Competir ou compartilhar?, por penélope martins

Sinceramente, eu estranho como tratamos nossas crianças. Passamos os primeiros anos fazendo com que elas se socializem, dizemos para elas sorrirem e fazerem gracejos, elogiamos quando saem correndo para abraçar os amiguinhos da escola, quando partilham o lanchinho com outras crianças no parque. Depois, algo bruscamente se quebra. Começa a saga da escolaridade junto com a gama de observações dispensáveis dessas pessoas adultas que supostamente deveriam ser mais maduras para se considerarem responsáveis sobre seus filhos; ah, como são bons nisso ou naquilo, esses meninos, ah, como minhas filhas são lindas e mais altas e têm inteligência peculiar, e assim por diante.

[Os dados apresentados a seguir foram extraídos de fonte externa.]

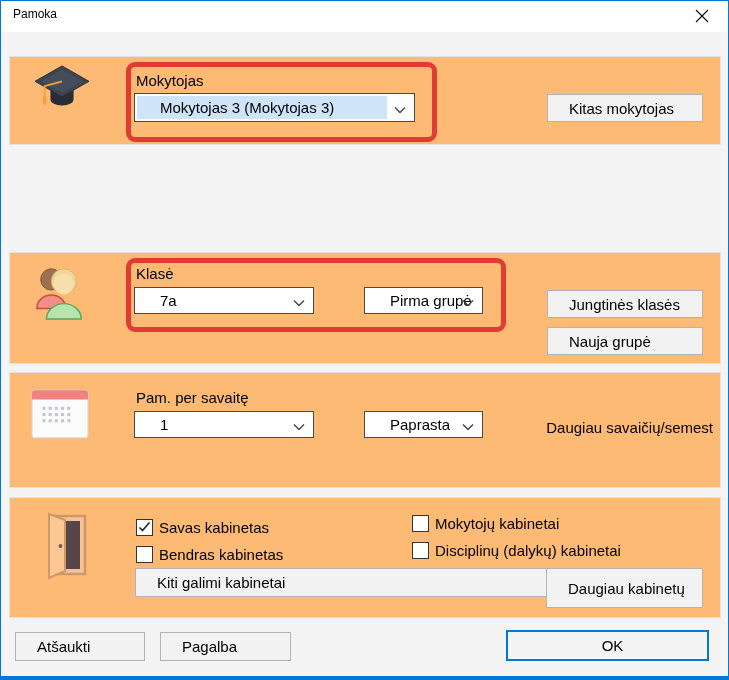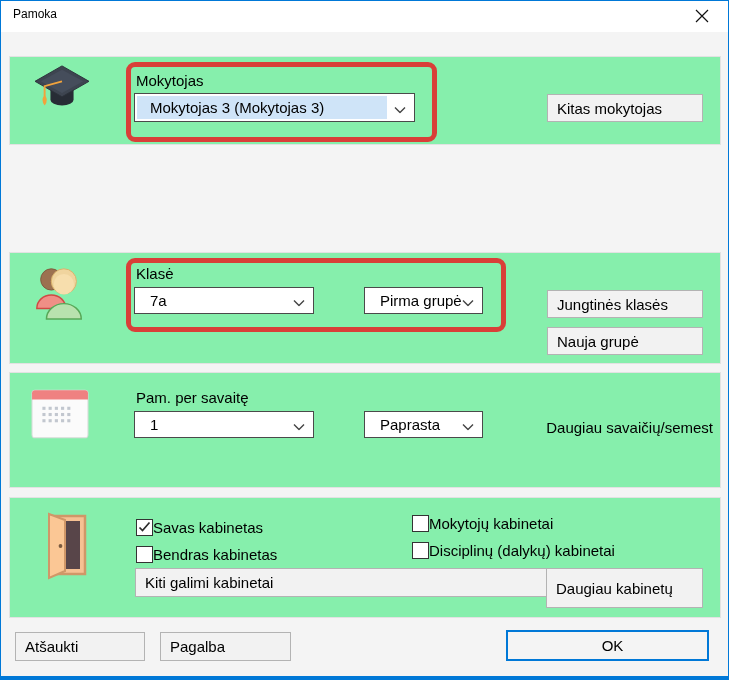"Mokytojas" .panel { background: #86efac -> #fdba74 }
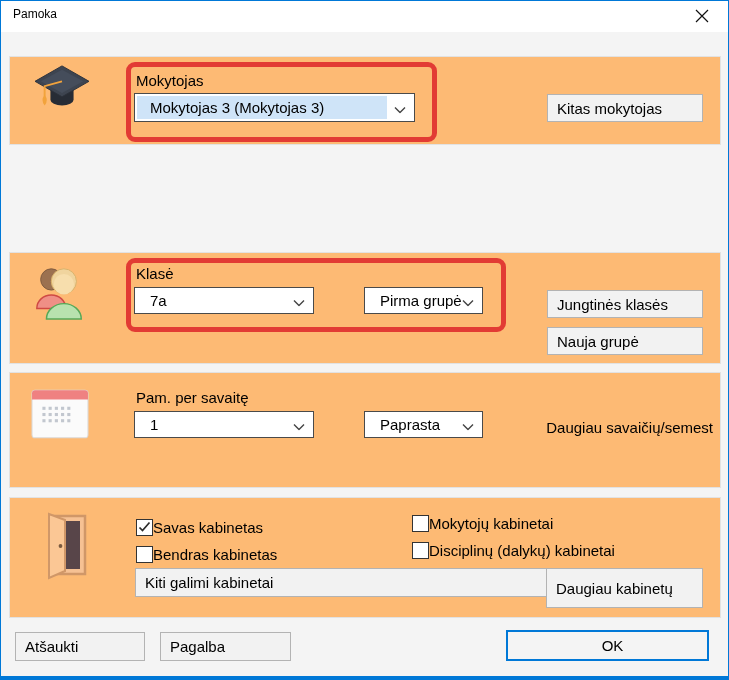"Mokytojas 3 (Mokytojas 3)" .combo { padding-left: 15px -> 25px }
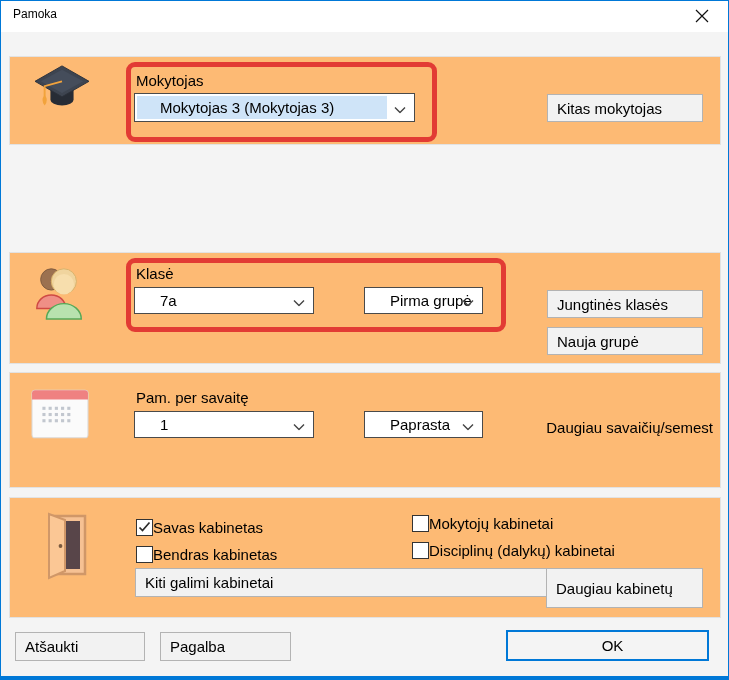"Kitas mokytojas" .btn { padding-left: 9px -> 21px }
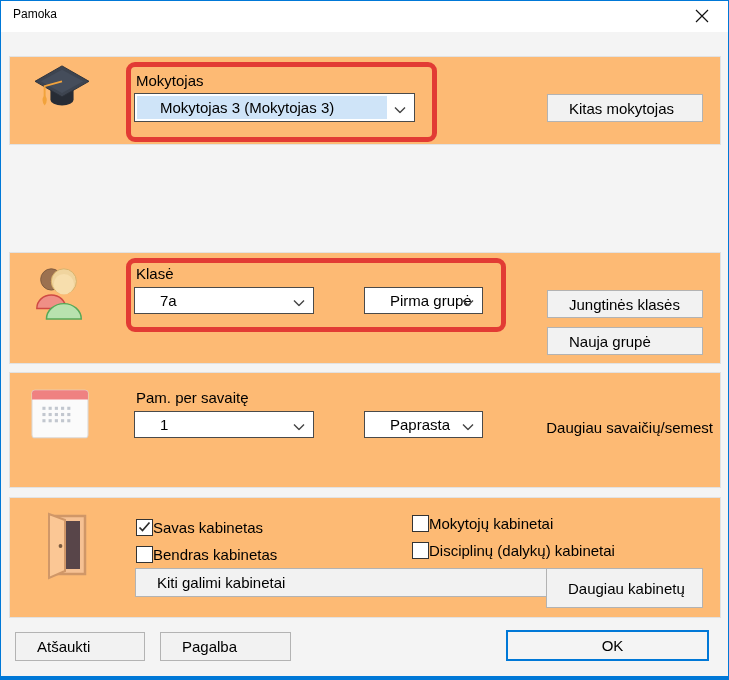"Savas kabinetas" .cbrow { gap: none -> 6px }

Um descaso com o equilíbrio mental das crianças, eu diria. Uma fúria por incentivar a competição desde muito cedo. “Corra, não vê que sua amiga já chegou lá?”, frases que passam longe de motivar, ao contrário, são alavancas para um individualismo que consumirá as potências humanizadoras no futuro.

Dentro desse caldo, obviamente, é preciso identificar quais os tipos de adultos na  missão de criar crianças, e existem vários. Se mais conservador, a competição é questão de sobrevivência, enquanto para o progressista libertário, competição se justifica com auto-estima. Nem um, nem outro. Sinto muito.

Quando será que as crianças poderão ficar livres para seguir compartilhando lanches, dúvidas e sentimentos?

No modelo atual, nunca.

O tempo todo somos motivados a disputar, a desejar o que não precisamos só para manter certa arrogância social, a valorizar as conquistas efêmeras com um pretenso mérito que desconsidera a oportunidade que muitos não tiveram. O tempo todo somos consumidos pela ganância de aparecer, e em tempos de rede social, há até uma ilusão de “patente” sobre o que se é.

Recentemente eu tive que ouvir, de uma pessoa que trabalha com arte e cultura, que ela tinha sido inquirida por outra artista por se trajar de maneira semelhante a sua. Tristeza que me abateu. Falta tanta ação provocativa de arte e cultura que, mesmo fôssemos atuantes em frentes idênticas, ainda seria pouco para a grandiosa tarefa de sensibilizar o mundo. No mais, essa ideia de exclusividade é tão equivocada quanto a ganância de competir, competir, competir para ser eu mesma? Cada um é o ser particular que é, mas ainda assim somos bilhões e é bem capaz que tenham pelo menos uma centena de gêmeos espalhados por aí. Além do mais, que bom inspirarmos uns aos outros, não?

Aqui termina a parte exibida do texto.